"Querying and Managing Provenance though User Views in Scientific Workflows"
Susan Davidson

Workflow systems have become increasingly popular for managing large-scale in-silico experiments where many bioinformatics tasks are chained together. Due to the large amount of data products generated by these experiments and the need for reproducible results, provenance has become of paramount importance. Several workflow systems are therefore starting to provide support for querying provenance. However, the amount of provenance information produced may be overwhelming, so there is a need for abstraction mechanisms to present the most relevant information.
The technique we pursue is that of ``user views." Since bioinformatics tasks may themselves be complex sub-workflows, the notion of a user view determines what level of granularity the user can see in the workflow. For example, biologists may simply wish a view in which reformatting tasks are hidden and biologically relevant tasks are seen. Thus the user view determines what data products and tasks can be seen and queried when answering questions of provenance. This talk gives an example of a phylogenomic analysis workflow, discusses the notion of user views relative to this workflow, demonstrates how user views can be used in provenance queries, and discusses how a user view is generated based on what tasks the user perceives to be biologically relevant in the workflow specification.

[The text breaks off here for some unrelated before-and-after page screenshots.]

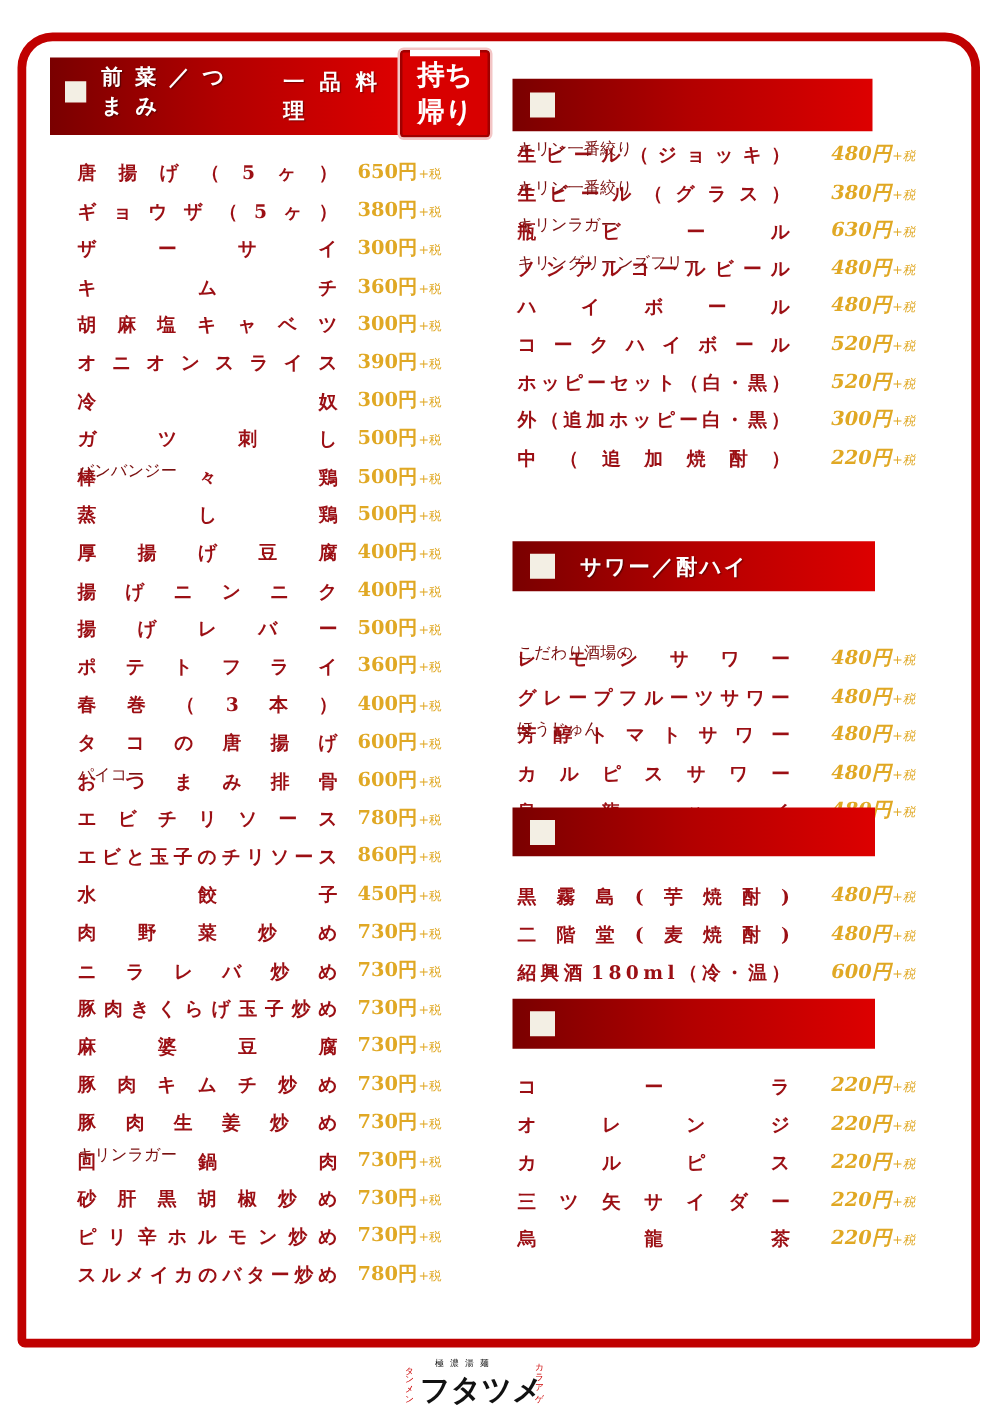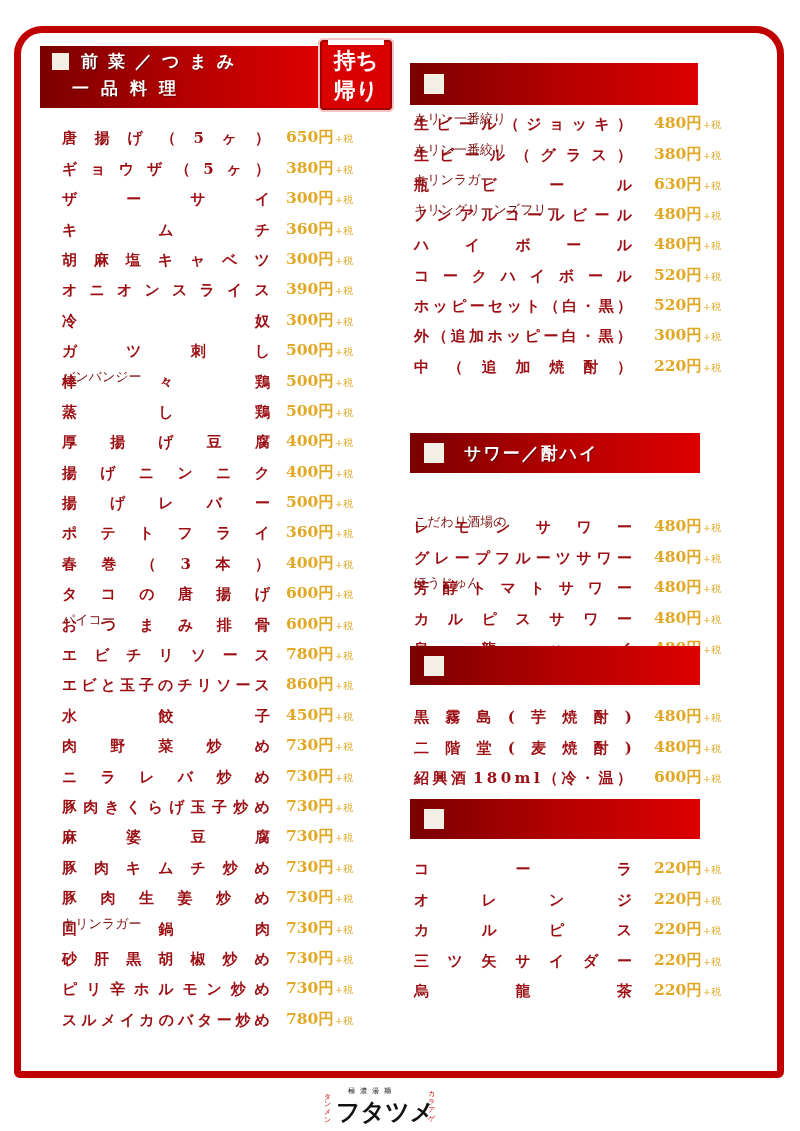--- a/index.html
+++ b/index.html
@@ -22,7 +22,7 @@
 
   .header-left {
     left: 40px; top: 46px; width: 280px; height: 62px; align-items: flex-start; padding-top: 4px;
-    flex-direction: column; padding-left: 12px;
+    flex-direction: row; padding-left: 12px;
   }
   .header-left .row1 { display: flex; align-items: center; }
   .header-left .sq { width: 17px; height: 17px; margin-right: 12px; }

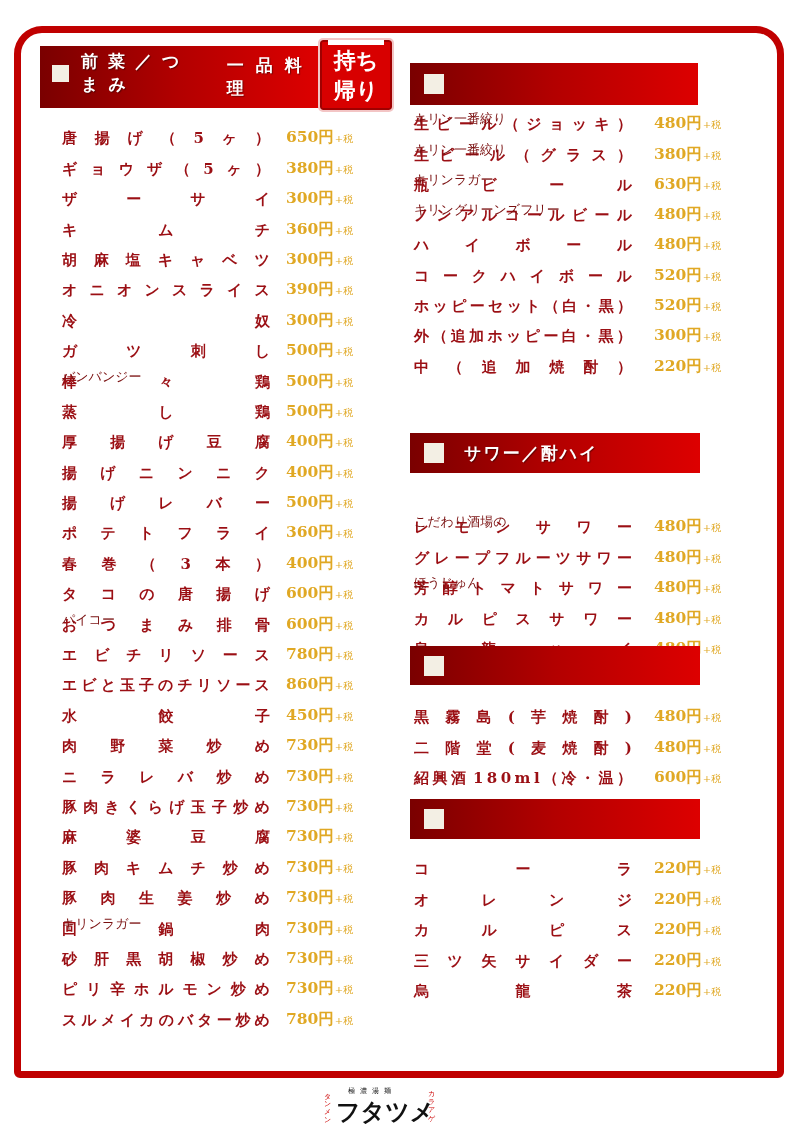--- a/index.html
+++ b/index.html
@@ -61,7 +61,7 @@
   .left-menu .item .name { padding-bottom: 6px; }
 
   .right-menu .name { width: 218px; }
-  .right-menu .price { left: 240px; bottom: 6px; }
+  .right-menu .price { left: 251px; bottom: 6px; font-style: italic; }
   .right-menu .item .name { padding-bottom: 6px; }
 
   .logo {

Susan B. Davidson received the B.A. degree in Mathematics from Cornell University, Ithaca, NY, in 1978, and the M.A. and Ph.D. degrees in Electrical Engineering and Computer Science from Princeton University, Princeton NJ, in 1980 and 1982. Dr. Davidson joined the University of Pennsylvania in 1982, and is now the Weiss Professor of Computer and Information Science and Deputy Dean of the School of Engineering and Applied Science. She is an ACM Fellow, a Fulbright scholar, and recently stepped down as founding co-Director of the Center for Bioinformatics at UPenn (PCBI).
Preceeding the formation of the PCBI, Dr. Davidson was involved with planning and administering an NSF funded research training program in computational biology, which has been run at the University of Pennsylvania since 1995. She also helped establish undergraduate degree programs in bioinformatics and computational biology run through the departments of Biology and Computer and Information Science, as well as tracks in this field in the Masters of Biotechnology degree program.
Dr. Davidson's research interests include database systems, database modeling, distributed systems, and bioinformatics. Within bioinformatics she is best known for her work in data integration, XML query and update technologies, and more recently provenance in workflow systems.